Options like paclitaxel, docetaxel, capecitabine, gemcitabine and others may provide benefit after Ibrance stops working. Chemotherapy is typically given for several months at a time.
PARP Inhibitors
PARP inhibitors like Lynparza (olaparib) and Talzenna (talazoparib) can be used to treat HER2-negative metastatic breast cancer. They work by blocking enzymes involved in DNA damage repair.
Studies show PARP inhibitors provide clinical benefit after CDK4/6 inhibitors stop working. They are given orally on a continuous basis.
Immunotherapies
Immunotherapy harnesses the power of the immune system to fight cancer. The FDA has approved some immunotherapies for certain types of breast cancer:
- Keytruda (pembrolizumab) - Approved for PD-L1 positive triple negative breast cancer
- Tecentriq (atezolizumab) - Approved with chemotherapy for PD-L1 positive triple negative breast cancer
Clinical trials are also looking at using immunotherapy after CDK4/6 inhibitors stop working. This approach may become more common in the future.
Targeted Therapies
In addition to CDK4/6 inhibitors, researchers have identified other molecular targets involved in breast cancer growth:
- PI3K/AKT/mTOR pathway proteins
- Cell cycle proteins like aurora kinases
- Angiogenesis proteins like VEGFR
- DNA damage repair proteins beyond PARP
Newer targeted drugs that hit these targets are becoming available through clinical trials. Some like alpelisib (Piqray) are already FDA-approved. Targeted therapy based on genetic testing of your tumor may be an option after Ibrance if your cancer has certain mutations.
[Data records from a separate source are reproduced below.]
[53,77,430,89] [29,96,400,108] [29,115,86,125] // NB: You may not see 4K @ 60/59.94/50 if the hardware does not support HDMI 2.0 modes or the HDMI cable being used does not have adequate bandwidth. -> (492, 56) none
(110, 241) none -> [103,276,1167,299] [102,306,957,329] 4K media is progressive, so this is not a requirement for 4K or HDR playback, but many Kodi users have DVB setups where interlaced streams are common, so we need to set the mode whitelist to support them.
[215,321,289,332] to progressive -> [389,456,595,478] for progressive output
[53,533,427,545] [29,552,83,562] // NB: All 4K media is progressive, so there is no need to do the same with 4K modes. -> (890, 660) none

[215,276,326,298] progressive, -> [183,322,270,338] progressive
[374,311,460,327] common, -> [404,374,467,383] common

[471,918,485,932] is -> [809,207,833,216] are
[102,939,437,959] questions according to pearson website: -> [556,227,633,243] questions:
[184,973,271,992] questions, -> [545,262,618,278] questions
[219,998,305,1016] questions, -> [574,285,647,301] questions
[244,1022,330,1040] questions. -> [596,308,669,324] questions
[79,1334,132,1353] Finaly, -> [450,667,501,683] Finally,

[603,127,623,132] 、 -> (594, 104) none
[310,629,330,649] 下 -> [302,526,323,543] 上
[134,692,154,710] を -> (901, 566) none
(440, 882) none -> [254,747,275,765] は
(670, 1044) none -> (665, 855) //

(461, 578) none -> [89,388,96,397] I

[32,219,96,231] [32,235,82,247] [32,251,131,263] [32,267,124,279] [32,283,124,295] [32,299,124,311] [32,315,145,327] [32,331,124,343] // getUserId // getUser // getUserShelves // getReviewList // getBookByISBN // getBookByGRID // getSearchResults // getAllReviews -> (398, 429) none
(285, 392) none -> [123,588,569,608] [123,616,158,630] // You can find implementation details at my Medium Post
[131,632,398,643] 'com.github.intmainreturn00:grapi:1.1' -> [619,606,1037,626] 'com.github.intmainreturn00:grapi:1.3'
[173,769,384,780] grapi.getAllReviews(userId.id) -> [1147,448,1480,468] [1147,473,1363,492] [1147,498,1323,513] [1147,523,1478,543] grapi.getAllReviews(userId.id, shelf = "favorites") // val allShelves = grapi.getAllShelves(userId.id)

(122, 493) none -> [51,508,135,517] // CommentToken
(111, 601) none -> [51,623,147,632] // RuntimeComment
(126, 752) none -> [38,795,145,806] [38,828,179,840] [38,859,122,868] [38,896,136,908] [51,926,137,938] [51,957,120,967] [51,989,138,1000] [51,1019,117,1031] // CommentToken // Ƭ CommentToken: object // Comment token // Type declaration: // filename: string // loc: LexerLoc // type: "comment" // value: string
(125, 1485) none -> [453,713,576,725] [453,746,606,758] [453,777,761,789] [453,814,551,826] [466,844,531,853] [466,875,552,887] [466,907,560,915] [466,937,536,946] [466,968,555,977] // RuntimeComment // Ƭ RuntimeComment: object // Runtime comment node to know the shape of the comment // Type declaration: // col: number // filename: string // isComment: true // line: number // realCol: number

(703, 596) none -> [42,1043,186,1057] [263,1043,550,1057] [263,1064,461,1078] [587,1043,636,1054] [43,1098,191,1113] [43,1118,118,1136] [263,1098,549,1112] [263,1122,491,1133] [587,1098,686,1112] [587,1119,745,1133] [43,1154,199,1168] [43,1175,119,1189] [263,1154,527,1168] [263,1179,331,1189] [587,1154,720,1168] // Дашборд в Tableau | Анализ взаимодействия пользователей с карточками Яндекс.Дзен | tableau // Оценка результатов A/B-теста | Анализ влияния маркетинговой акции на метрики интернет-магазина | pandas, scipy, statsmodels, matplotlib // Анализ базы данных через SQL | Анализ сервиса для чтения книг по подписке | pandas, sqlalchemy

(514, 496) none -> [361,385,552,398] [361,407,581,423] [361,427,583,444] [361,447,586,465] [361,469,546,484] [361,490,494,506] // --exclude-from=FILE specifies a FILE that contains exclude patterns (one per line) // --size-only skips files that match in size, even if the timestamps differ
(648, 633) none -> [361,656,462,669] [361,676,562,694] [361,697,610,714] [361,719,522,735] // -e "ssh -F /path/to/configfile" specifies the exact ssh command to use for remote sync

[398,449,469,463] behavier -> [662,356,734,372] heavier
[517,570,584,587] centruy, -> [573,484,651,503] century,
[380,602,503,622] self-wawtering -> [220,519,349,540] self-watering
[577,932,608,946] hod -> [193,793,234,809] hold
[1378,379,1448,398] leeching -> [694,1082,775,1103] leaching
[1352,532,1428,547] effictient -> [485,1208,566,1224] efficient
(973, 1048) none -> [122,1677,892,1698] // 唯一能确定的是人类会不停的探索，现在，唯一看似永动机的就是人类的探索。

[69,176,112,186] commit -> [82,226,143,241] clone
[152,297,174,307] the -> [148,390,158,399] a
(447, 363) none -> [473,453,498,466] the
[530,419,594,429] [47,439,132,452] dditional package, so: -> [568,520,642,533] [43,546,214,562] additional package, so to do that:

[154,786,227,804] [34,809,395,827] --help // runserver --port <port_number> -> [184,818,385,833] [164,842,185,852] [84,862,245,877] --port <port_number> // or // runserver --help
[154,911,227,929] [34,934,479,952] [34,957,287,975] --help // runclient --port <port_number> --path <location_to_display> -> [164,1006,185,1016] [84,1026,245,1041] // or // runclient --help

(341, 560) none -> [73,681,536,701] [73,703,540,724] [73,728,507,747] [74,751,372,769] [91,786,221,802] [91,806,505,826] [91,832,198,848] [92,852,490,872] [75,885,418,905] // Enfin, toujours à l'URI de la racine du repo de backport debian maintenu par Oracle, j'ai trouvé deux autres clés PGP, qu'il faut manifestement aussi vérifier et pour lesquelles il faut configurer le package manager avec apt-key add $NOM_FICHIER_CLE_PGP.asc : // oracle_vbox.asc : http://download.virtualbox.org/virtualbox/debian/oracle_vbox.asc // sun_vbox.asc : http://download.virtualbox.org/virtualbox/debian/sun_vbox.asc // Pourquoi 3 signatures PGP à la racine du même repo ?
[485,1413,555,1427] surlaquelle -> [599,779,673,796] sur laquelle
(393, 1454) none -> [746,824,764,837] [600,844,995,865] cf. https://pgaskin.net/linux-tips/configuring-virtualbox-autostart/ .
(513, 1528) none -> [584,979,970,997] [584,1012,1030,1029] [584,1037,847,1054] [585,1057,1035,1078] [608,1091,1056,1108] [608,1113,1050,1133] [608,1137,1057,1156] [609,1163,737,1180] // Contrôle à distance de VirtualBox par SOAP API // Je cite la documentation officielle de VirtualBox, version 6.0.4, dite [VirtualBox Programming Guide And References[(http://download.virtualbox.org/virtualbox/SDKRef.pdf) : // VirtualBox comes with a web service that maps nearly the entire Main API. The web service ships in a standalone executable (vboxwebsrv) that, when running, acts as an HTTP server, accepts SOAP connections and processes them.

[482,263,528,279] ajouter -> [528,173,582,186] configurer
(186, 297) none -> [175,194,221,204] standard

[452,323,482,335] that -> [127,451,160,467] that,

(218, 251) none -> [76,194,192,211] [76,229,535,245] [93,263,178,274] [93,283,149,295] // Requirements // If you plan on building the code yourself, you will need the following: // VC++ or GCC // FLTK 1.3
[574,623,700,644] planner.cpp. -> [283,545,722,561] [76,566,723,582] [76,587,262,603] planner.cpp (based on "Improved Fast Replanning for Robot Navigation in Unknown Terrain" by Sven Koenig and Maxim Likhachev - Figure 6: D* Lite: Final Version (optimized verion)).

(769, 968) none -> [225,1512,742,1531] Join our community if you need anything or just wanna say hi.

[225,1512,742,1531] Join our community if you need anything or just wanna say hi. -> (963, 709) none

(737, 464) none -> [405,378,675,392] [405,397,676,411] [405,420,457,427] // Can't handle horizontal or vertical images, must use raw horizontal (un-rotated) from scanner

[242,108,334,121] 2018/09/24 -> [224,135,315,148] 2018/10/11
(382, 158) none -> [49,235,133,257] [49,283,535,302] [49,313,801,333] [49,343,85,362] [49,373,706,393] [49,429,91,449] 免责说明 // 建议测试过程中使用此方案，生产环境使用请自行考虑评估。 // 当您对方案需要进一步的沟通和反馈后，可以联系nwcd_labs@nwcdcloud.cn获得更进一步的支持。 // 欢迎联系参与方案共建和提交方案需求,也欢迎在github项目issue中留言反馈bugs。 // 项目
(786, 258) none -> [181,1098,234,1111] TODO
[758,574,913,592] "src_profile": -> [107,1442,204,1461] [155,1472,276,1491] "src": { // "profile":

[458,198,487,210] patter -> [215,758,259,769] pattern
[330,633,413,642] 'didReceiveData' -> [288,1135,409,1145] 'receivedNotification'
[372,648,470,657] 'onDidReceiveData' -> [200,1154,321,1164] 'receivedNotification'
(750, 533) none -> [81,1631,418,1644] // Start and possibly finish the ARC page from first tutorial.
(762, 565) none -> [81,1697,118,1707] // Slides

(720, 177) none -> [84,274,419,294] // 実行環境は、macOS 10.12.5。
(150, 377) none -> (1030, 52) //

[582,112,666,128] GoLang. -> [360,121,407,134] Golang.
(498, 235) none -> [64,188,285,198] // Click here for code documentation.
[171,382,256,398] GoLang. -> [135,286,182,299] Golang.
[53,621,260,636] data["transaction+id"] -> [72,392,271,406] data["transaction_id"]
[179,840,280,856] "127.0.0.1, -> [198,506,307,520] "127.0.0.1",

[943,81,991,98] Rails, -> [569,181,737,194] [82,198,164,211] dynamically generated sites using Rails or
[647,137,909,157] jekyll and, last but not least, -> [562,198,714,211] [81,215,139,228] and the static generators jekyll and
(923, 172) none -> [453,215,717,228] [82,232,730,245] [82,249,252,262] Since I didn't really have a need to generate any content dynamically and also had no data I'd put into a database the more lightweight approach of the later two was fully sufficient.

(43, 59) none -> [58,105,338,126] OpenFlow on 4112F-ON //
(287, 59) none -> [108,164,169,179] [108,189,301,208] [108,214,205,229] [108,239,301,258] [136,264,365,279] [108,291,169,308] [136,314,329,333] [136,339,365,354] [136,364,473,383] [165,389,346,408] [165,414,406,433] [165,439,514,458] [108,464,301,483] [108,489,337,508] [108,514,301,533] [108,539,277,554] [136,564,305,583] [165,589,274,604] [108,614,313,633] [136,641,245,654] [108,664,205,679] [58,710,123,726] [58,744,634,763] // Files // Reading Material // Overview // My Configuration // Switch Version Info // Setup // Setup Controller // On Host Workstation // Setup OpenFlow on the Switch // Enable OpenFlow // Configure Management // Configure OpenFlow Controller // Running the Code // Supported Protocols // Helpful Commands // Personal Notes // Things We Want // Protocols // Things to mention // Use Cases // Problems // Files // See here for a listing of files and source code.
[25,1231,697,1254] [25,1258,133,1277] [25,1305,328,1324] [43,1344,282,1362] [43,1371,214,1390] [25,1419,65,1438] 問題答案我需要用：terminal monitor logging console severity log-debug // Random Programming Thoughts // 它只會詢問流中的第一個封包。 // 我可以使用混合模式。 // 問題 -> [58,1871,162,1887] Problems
Supportive and Palliative Care
Supportive care helps improve quality of life and manage cancer symptoms. Palliative care provides relief from pain, nausea, fatigue and other issues. These remain important even when Ibrance stops working.
Your oncologist, palliative care team and other specialists can help develop a supportive care plan during all stages of treatment.
The Takeaway
Metastatic breast cancer treatment has made major advances in recent years. While no drug provides a cure, new therapies offer years of extra life.
If you have taken Ibrance for an extended time but now show progression, don't lose hope. Other options like Kisqali, Verzenio, hormonal drugs, chemotherapy, PARP inhibitors and immunotherapies may help control disease.
Working closely with your care team can help maximize quality of life and longevity even after Ibrance stops working.
FAQs
How long does Ibrance typically work before stopping?
Most patients respond to Ibrance for 1-3 years before cancer progression is detected. But some have longer responses, while others progress sooner.
What are signs that Ibrance has stopped working?
Signs of progression while on Ibrance include new lesions, tumor growth, rising tumor marker levels like CA 27.29, and breakthrough pain or symptoms.
Can I continue taking Ibrance after disease progression?
Most doctors will switch treatments after progression on Ibrance is confirmed. But some may continue Ibrance if it still provides some benefit.
What side effects do Kisqali and Verzenio have?
Common side effects of Kisqali and Verzenio include diarrhea, nausea, vomiting, hair loss, rash, fatigue and low blood cell counts.
How effective is hormone therapy after Ibrance?
Clinical trials have found fulvestrant, aromatase inhibitors and other hormone drugs provide additional months of cancer control after Ibrance stops working.
Disclaimer: This article is for informational purposes only and does not constitute medical advice. Always consult with a healthcare professional before starting any new treatment regimen.